*WHAT TO DO*:
In the data below, find the line containing "[468,463,570,478] Cloudwatch ->"; reproduce that line and all subsequent lines exactly, and nothing else.

EXTRACTED RECORDS: Begin

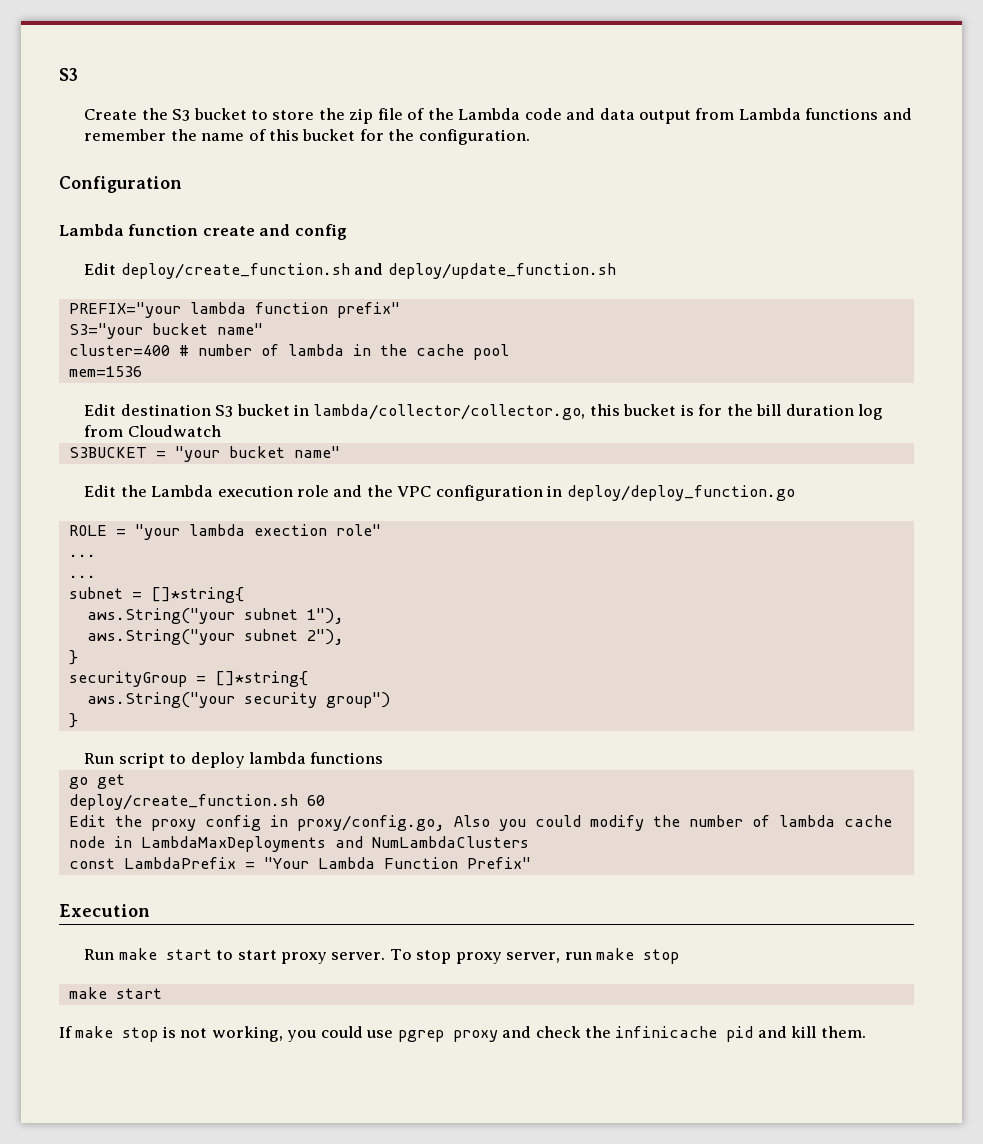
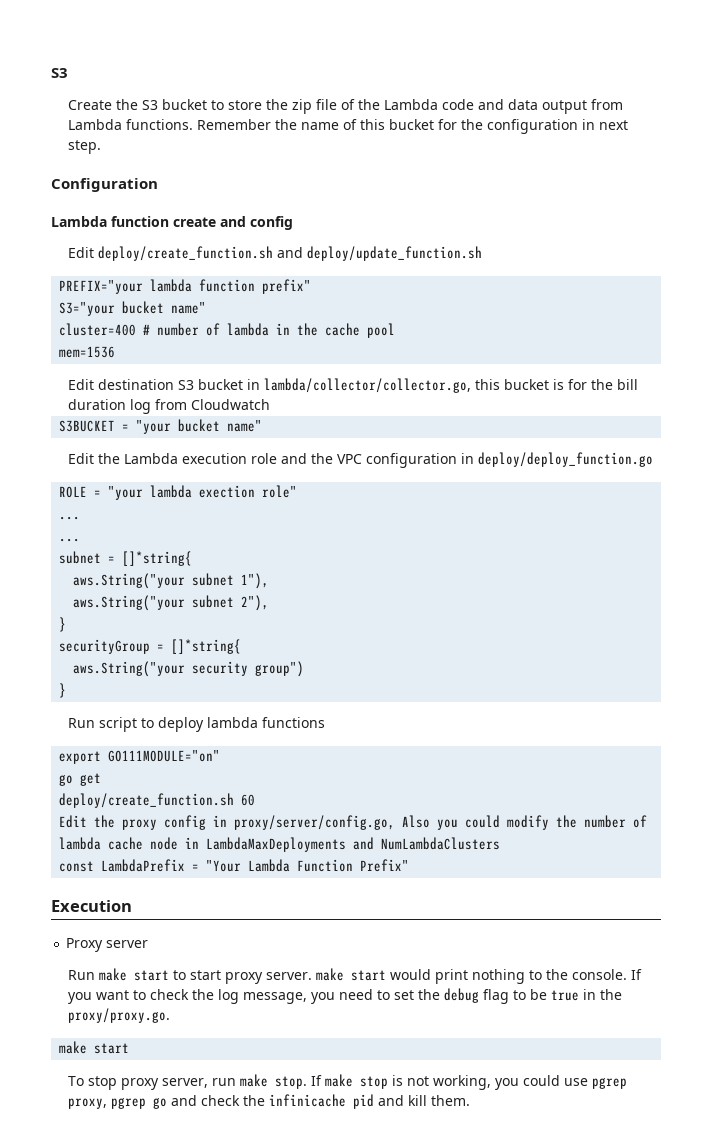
[805,108,912,120] [84,129,167,141] functions and remember -> [125,119,271,130] functions. Remember
[418,129,530,145] configuration. -> [486,119,628,134] [67,140,101,154] configuration in next step.
(384, 758) none -> [59,750,221,764] // export GO111MODULE="on"
[296,815,445,831] proxy/config.go, -> [234,815,396,830] proxy/server/config.go,
(150, 910) none -> [66,938,149,952] // Proxy server
(386, 956) none -> [315,968,642,984] [67,988,622,1004] [67,1008,170,1023] [59,1041,130,1054] make start would print nothing to the console. If you want to check the log message, you need to set the debug flag to be true in the proxy/proxy.go. // make start //
[643,949,680,964] [68,987,162,999] stop // make start // -> [274,1076,307,1089] stop.
[452,1030,498,1042] proxy -> [67,1097,167,1109] proxy, pgrep go

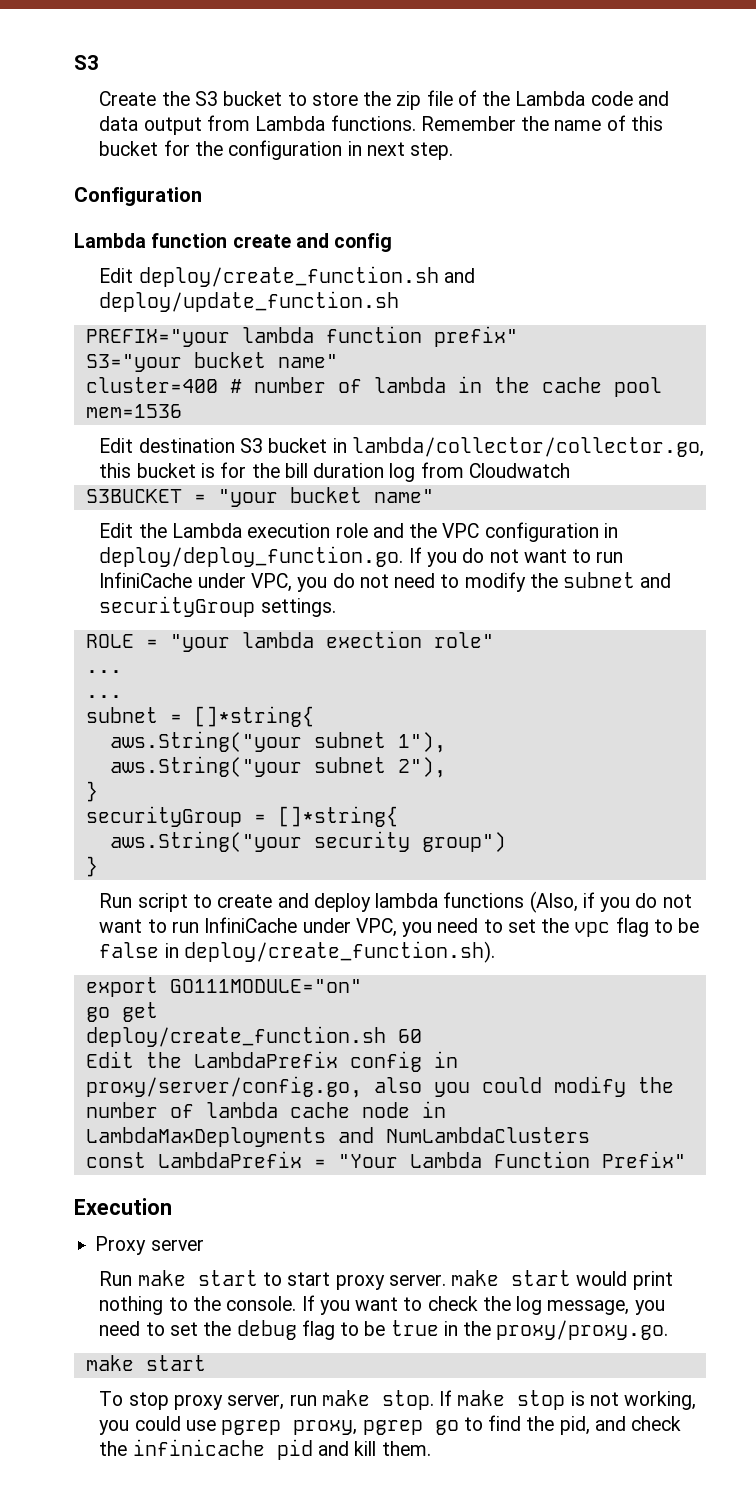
[477,452,653,467] deploy/deploy_function.go -> [99,546,624,567] [99,572,672,592] [99,596,336,617] deploy/deploy_function.go. If you do not want to run InfiniCache under VPC, you do not need to modify the subnet and securityGroup settings.
(154, 723) none -> [217,893,309,908] create and
(325, 722) none -> [529,891,692,913] [99,917,700,937] [99,941,496,963] (Also, if you do not want to run InfiniCache under VPC, you need to set the vpc flag to be false in deploy/create_function.sh).
[122,819,158,830] proxy -> [193,1051,338,1068] LambdaPrefix
[402,815,431,828] Also -> [373,1077,422,1093] also
(167, 1103) none -> [463,1415,590,1435] to find the pid,

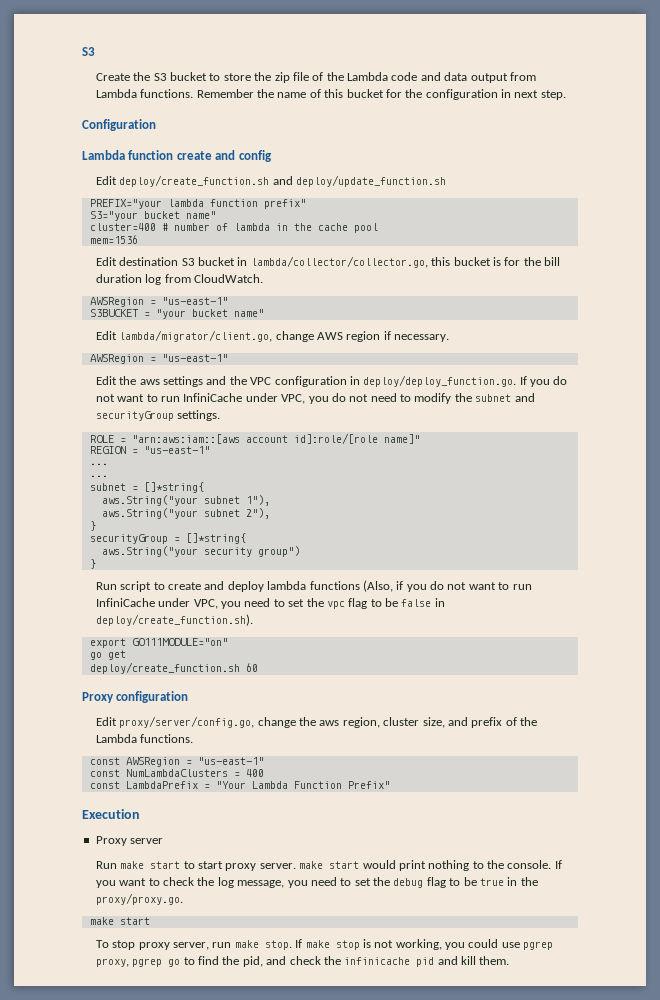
[468,463,570,478] Cloudwatch -> [194,274,264,283] [89,297,228,307] CloudWatch. // AWSRegion = "us-east-1"
[99,523,368,538] // Edit the Lambda execution role -> [95,330,450,342] [89,354,228,364] [95,376,204,387] // Edit lambda/migrator/client.go, change AWS region if necessary. // AWSRegion = "us-east-1" // Edit the aws settings
[169,631,494,652] "your lambda exection role" -> [131,433,420,444] [89,446,210,454] "arn:aws:iam::[aws account id]:role/[role name]" // REGION = "us-east-1"
[85,1051,458,1072] [85,1076,674,1098] [85,1101,446,1118] [85,1127,374,1147] // Edit the LambdaPrefix config in proxy/server/config.go, also you could modify the number of lambda cache node in LambdaMaxDeployments and -> [82,691,189,703] [95,716,538,728] [95,734,194,743] [89,757,264,767] [89,769,120,777] // Proxy configuration // Edit proxy/server/config.go, change the aws region, cluster size, and prefix of the Lambda functions. // const AWSRegion = "us-east-1" // const
(590, 1135) none -> [233,769,264,777] = 400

EXTRACTED RECORDS: End

*SOLVED PROBLEM*:
[468,463,570,478] Cloudwatch -> [194,274,264,283] [89,297,228,307] CloudWatch. // AWSRegion = "us-east-1"
[99,523,368,538] // Edit the Lambda execution role -> [95,330,450,342] [89,354,228,364] [95,376,204,387] // Edit lambda/migrator/client.go, change AWS region if necessary. // AWSRegion = "us-east-1" // Edit the aws settings
[169,631,494,652] "your lambda exection role" -> [131,433,420,444] [89,446,210,454] "arn:aws:iam::[aws account id]:role/[role name]" // REGION = "us-east-1"
[85,1051,458,1072] [85,1076,674,1098] [85,1101,446,1118] [85,1127,374,1147] // Edit the LambdaPrefix config in proxy/server/config.go, also you could modify the number of lambda cache node in LambdaMaxDeployments and -> [82,691,189,703] [95,716,538,728] [95,734,194,743] [89,757,264,767] [89,769,120,777] // Proxy configuration // Edit proxy/server/config.go, change the aws region, cluster size, and prefix of the Lambda functions. // const AWSRegion = "us-east-1" // const
(590, 1135) none -> [233,769,264,777] = 400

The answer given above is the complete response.